Ben o iki yaşında doğdum.
Anadoluda dağların güneye bakan yamaçlarında kurulmuş bir köyde dünyaya geldim.
Oniki yaşındaydım ilk defa bir okuldan mezun olacaktım, ilk defa mezuniyet için vesikalık fotoğraf çekmiştim, ilk defa bir sanranç turnuvasında bir ödül kitap kazanmıştım. İlk ve son defa Oniki yaşını yaşayaçaktım. Ve ben ilk defa yaşamla tanışaçaktım
Bir çok şeyi Oniki yaşımda öğtenecektim.
hayata dair ilk dersimi alacaktım.Hava kapalı birgündü bulutlar yağmur yüklü idi.

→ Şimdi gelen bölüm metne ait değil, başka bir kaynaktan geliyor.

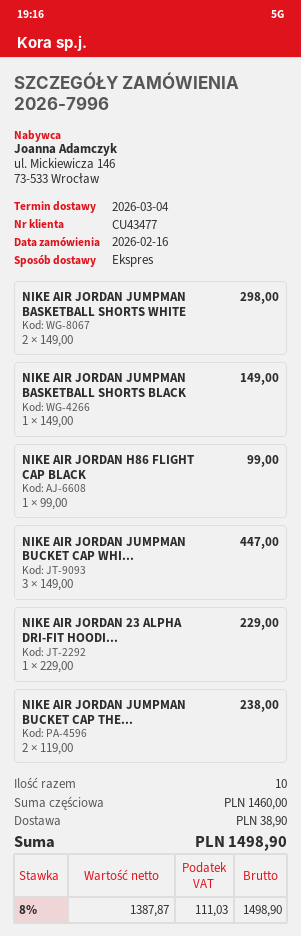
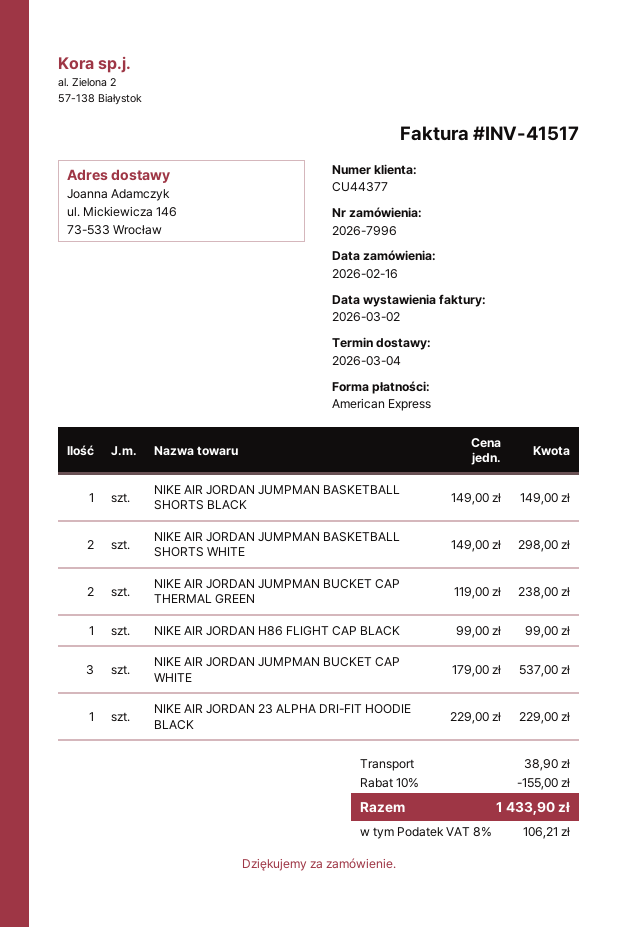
customer number: CU43477 -> CU44377
NIKE AIR JORDAN JUMPMAN BUCKET CAP WHI...: 3 x 149.00 = 447.00 -> 3 x 179.00 = 537.00
discount: none -> 10% = 155.00
tax: 8% = 111.03 -> 8% = 106.21
total: 1498.90 -> 1433.90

Yağmur ha yağdı ha yağacak gibiydi, Mevsim bahardı aylardan mayıs.,okulumuz tek katlı bir köy okulu idi. bir, üç arkadaş kafaya koymuşduk sınıftan kaçaçaktık kayda değer bir sebebide yoktu.
Sadece niyet bozuktu diyelim veye son sınıfın verdiği sahte bir özgüven, ve peş peşe verdik pencereden anladık, iki mi, üç mü, dört mü, beş mi. kaç kişi idik tam hatırlayamadım lakin pencereden atlarken o esnada öğretmenimiz bahçeden okulun içine doğru geliyordu.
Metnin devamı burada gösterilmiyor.